Chemomechanical procedure plays an important role in reducing microorganisms in the root canal.11 Previous studies have shown that irrigation with 0.5% NaOCl eliminated bacteria in 50% to 75% of infected root canals at the end of the first treatment.1 2 In the present study, only Candida albicans was sensitive to 0.5% NaOCl. However, all microbial species tested were sensitive to 5.25% NaOCl. EDTA is an auxiliary substance that has a chelating action, biocompatibility with the periapical tissues13 and optimal cleansing abilities.14 In the current study, 17% EDTA showed a superior antimicrobial effect in the inhibition zone test against Candida albicans when compared to 0.5% NaOCl.
Enterococcus faecalis is considered one of the most resistant species in the oral cavity and a possible cause of failure in root canal treatments.

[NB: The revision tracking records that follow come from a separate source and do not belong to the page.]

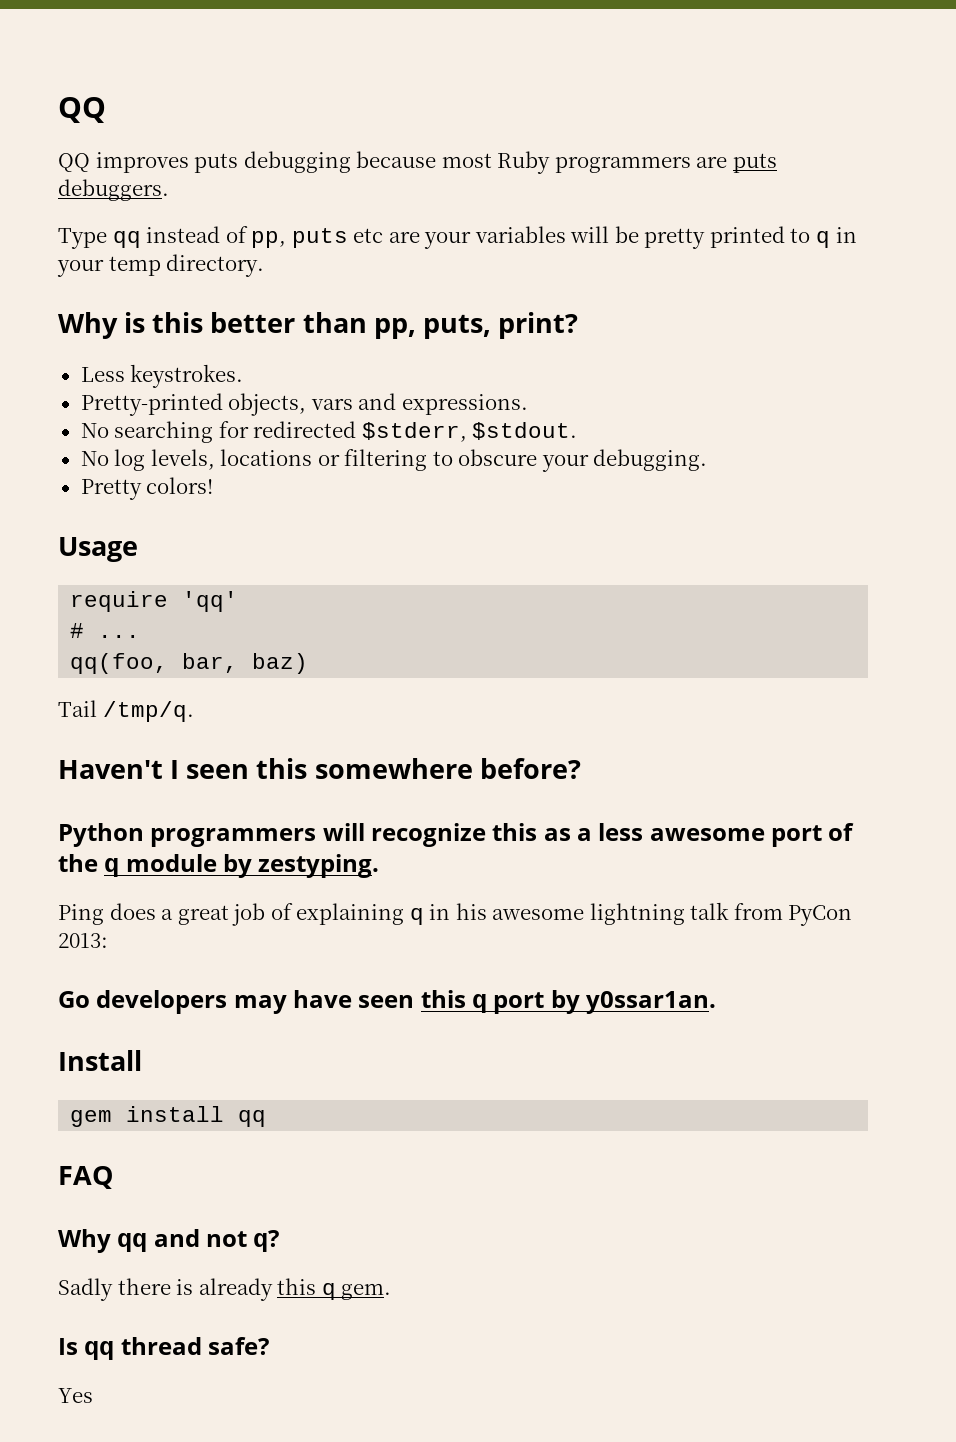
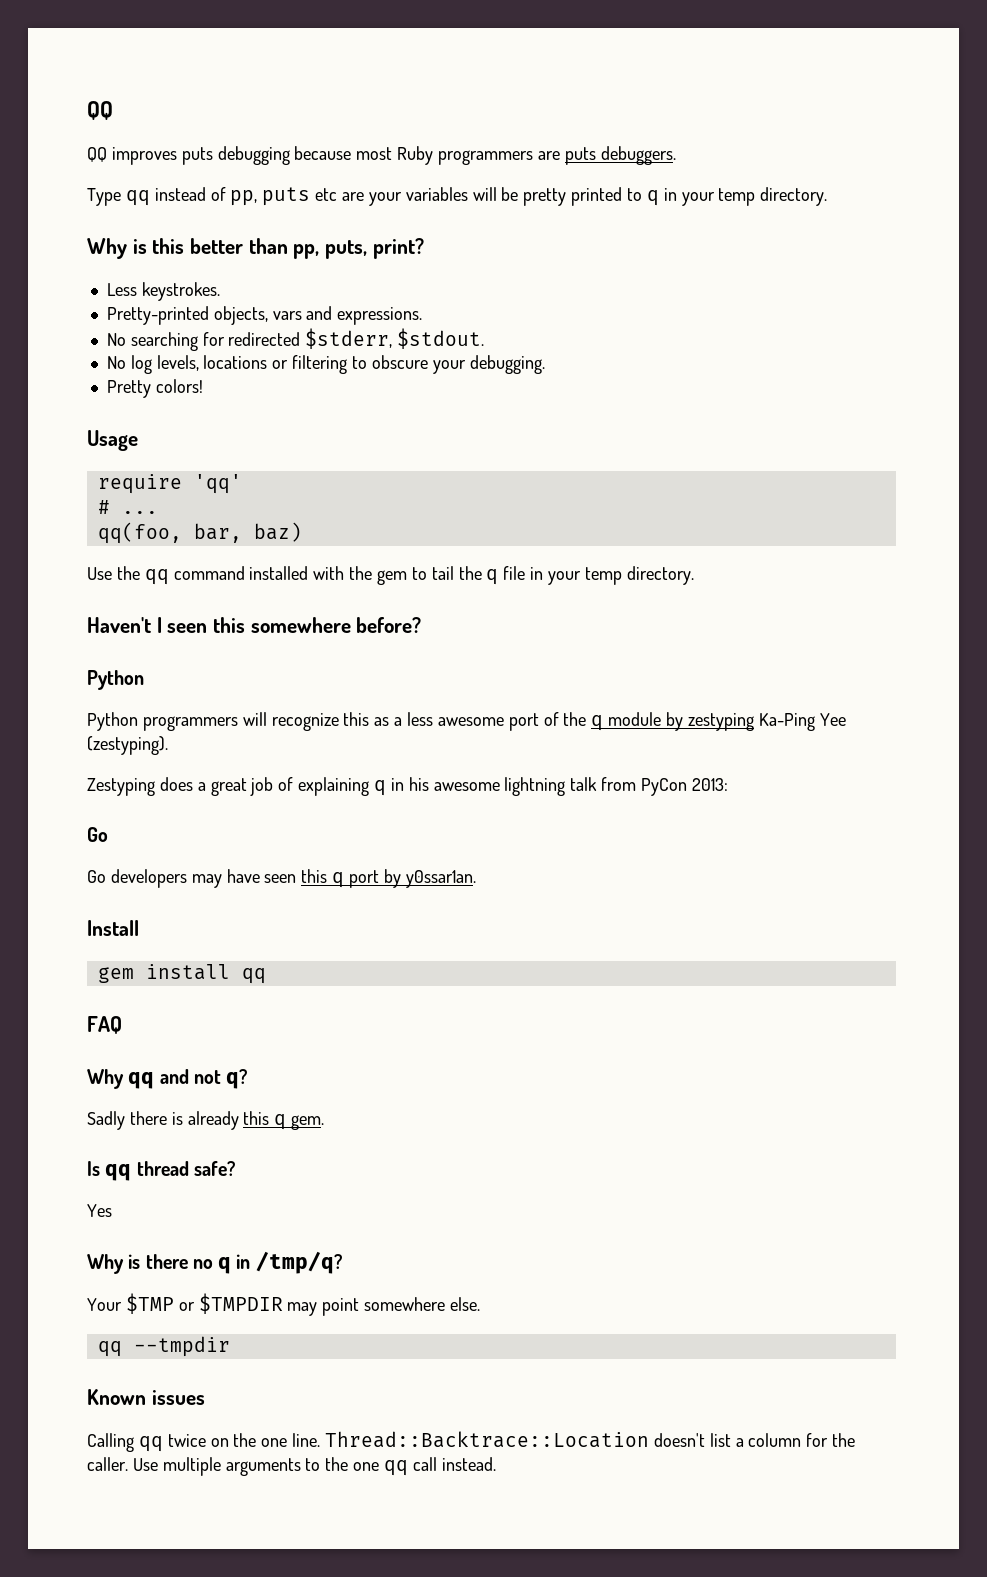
[58,700,194,722] Tail /tmp/q. -> [87,566,694,585] Use the qq command installed with the gem to tail the q file in your temp directory.
(144, 835) none -> [87,712,138,731] // Python
[258,854,380,878] [58,904,104,925] zestyping. // Ping -> [687,713,846,731] [87,736,168,755] [87,778,155,796] zestyping Ka-Ping Yee (zestyping). // Zestyping
(90, 999) none -> [87,870,106,883] // Go
(93, 1395) none -> [87,1251,342,1274] [87,1293,481,1316] [97,1336,230,1357] [87,1389,205,1405] [87,1431,856,1452] [87,1457,496,1476] // Why is there no q in /tmp/q? // Your $TMP or $TMPDIR may point somewhere else. // qq --tmpdir // Known issues // Calling qq twice on the one line. Thread::Backtrace::Location doesn't list a column for the caller. Use multiple arguments to the one qq call instead.

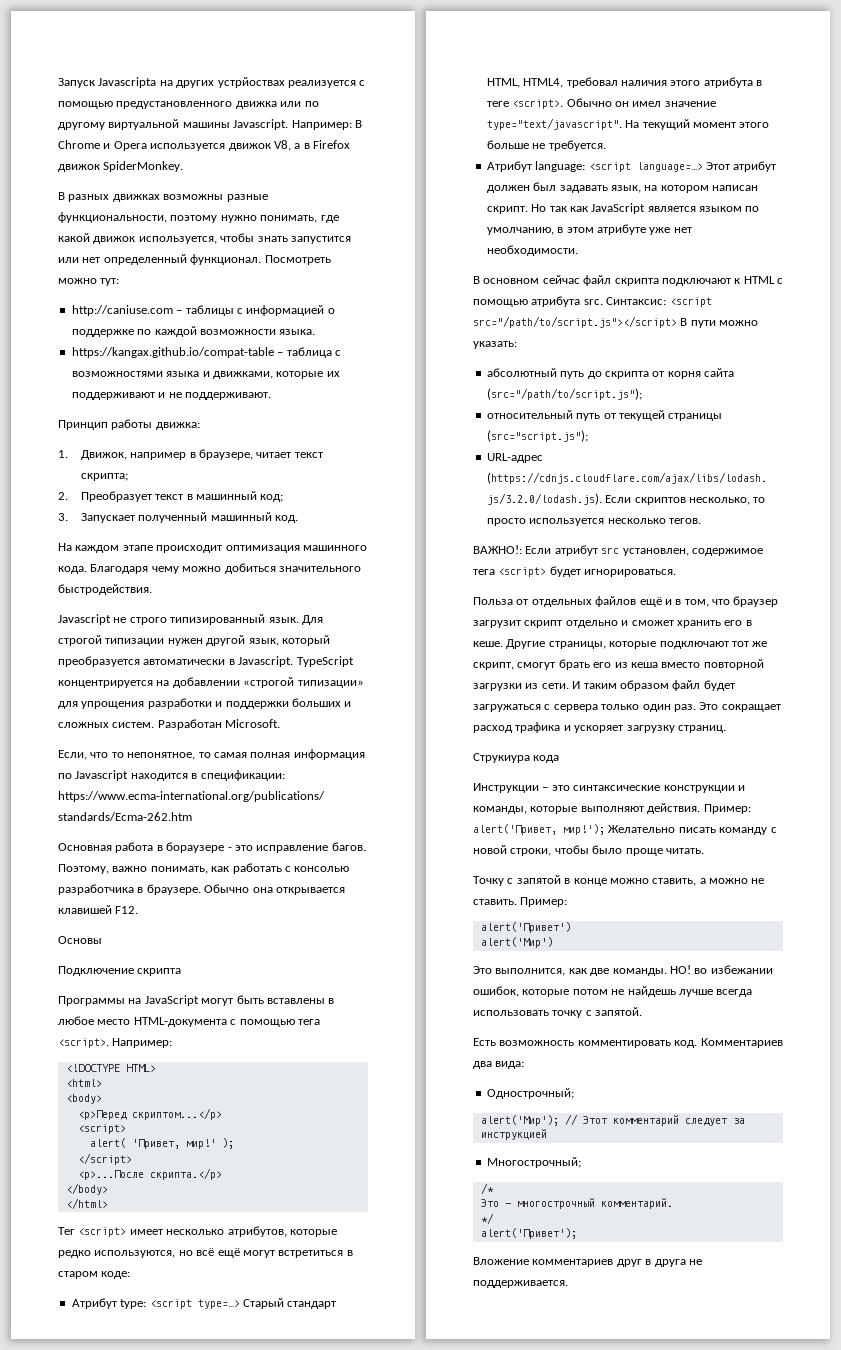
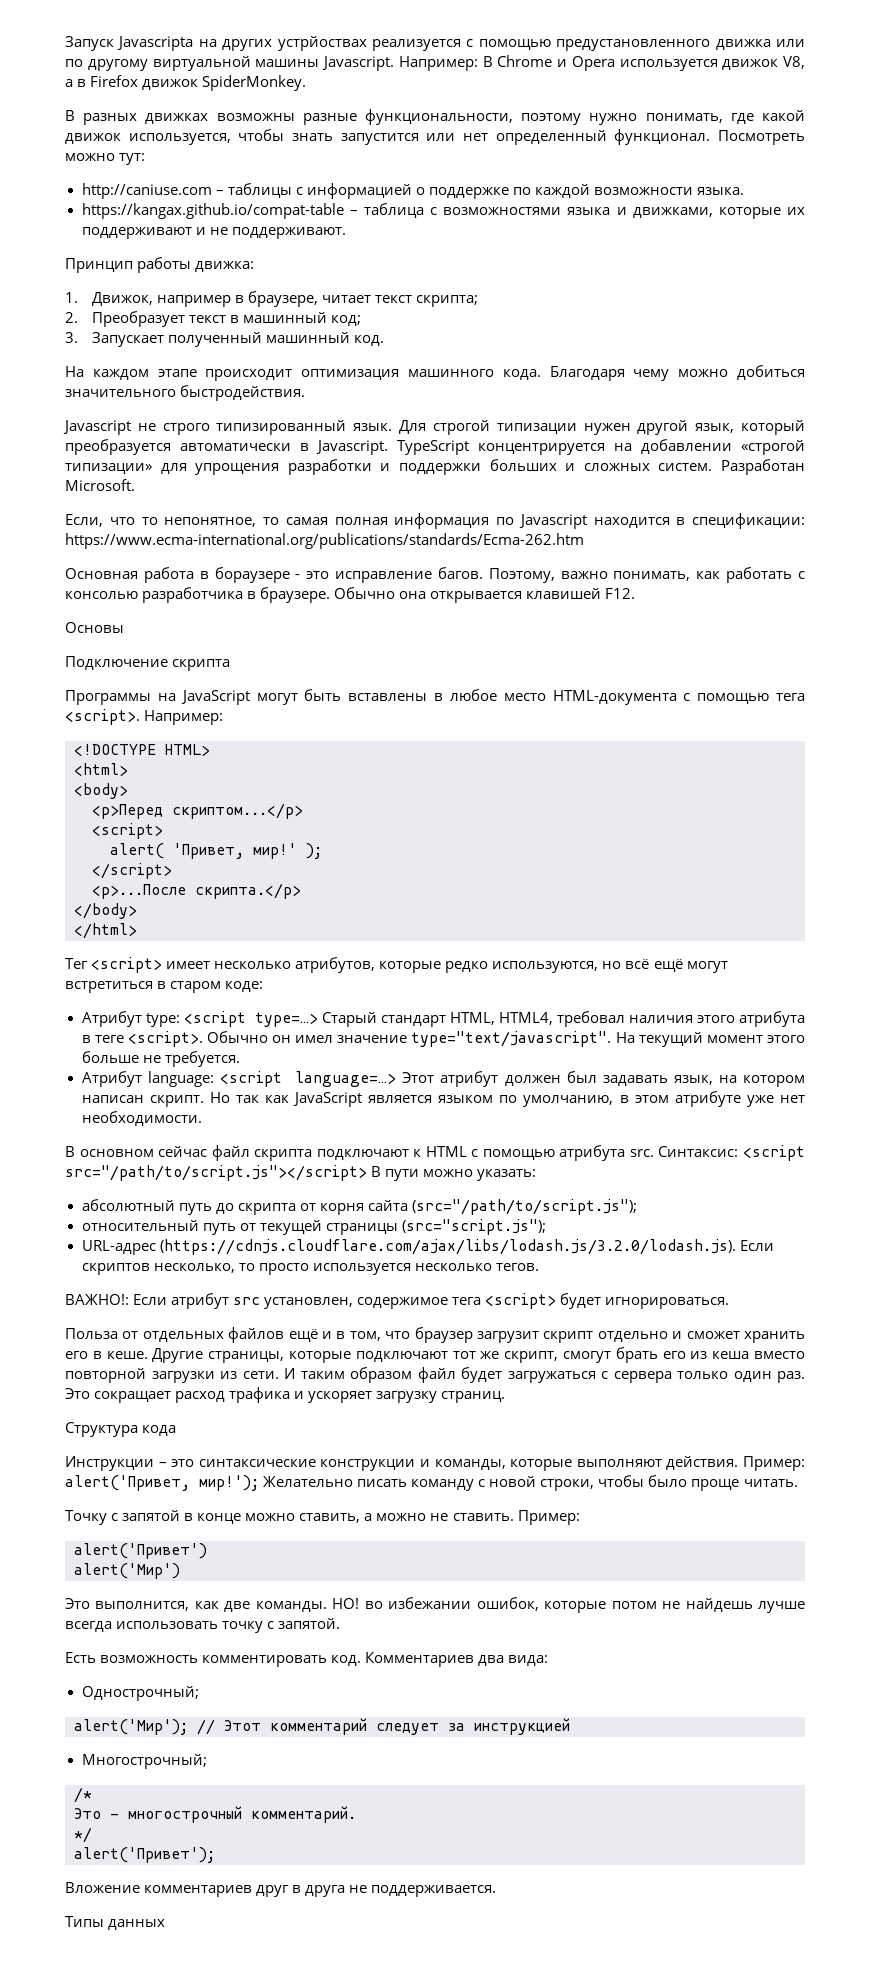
[473,753,530,763] Струкиура -> [65,1422,138,1437] Структура
(568, 1284) none -> [65,1916,166,1930] // Типы данных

It can survive after instrumentation and irrigation with NaOCl up to 2.5%. 1 5 The findings of the present study showed that 5.25% NaOCl had a significantly better performance than 2.5% NaOCl against this microorganism.
Chelate and acidic solutions, including EDTA and citric acid, have been recommended for removing the smear layer from instrumented root canals.16 In the present study, the EDTA solution presented lack of microbicidal activity against Enterococcus faecalis, corroborating the findings obtained by Arias-Miliz and Ferrer Luque.16 By contrast, the same authors showed an inhibition zone using 10% citric acid against Enterococcus faecalis. Although citric acid presents low cytotoxity as an advantage,17 in the present study, 6% and 10% citric acid did not form any inhibition zone against any of the microorganisms tested. In agreement with Grawehr et al.,18 the current study demonstrated that 17% EDTA was more effective than 0.5% NaOCl against Candida albicans and Staphylococcus aureus. The maintenance of microorganisms in contact with EDTA over a prolonged period is as lethal as short periods of contact, increases the permeability of the outer membrane to hydrophobic molecules, and improves the action of antibacterial agents.19 Branin at al,20 reported that the metal chelator EDTA is known to have activity against biofilms of gram-positive bacteria such as Staphylococcus aureus.
The agar diffusion test does not distinguish microbiostatic and microbicidal properties of dental materials neither does it provide any information about the microorganisms viability after the test.21 The bacteria around the inhibition zone might grow back after some days. In clinical practice, it may be possible that after contact with root canal irrigants, microorganisms could still remain viable; this would depend on the irrigant and its concentration. For that reason it is important to associate the metabolic activity to the agar diffusion test, when evaluating the inhibitory activity of root canal irrigants.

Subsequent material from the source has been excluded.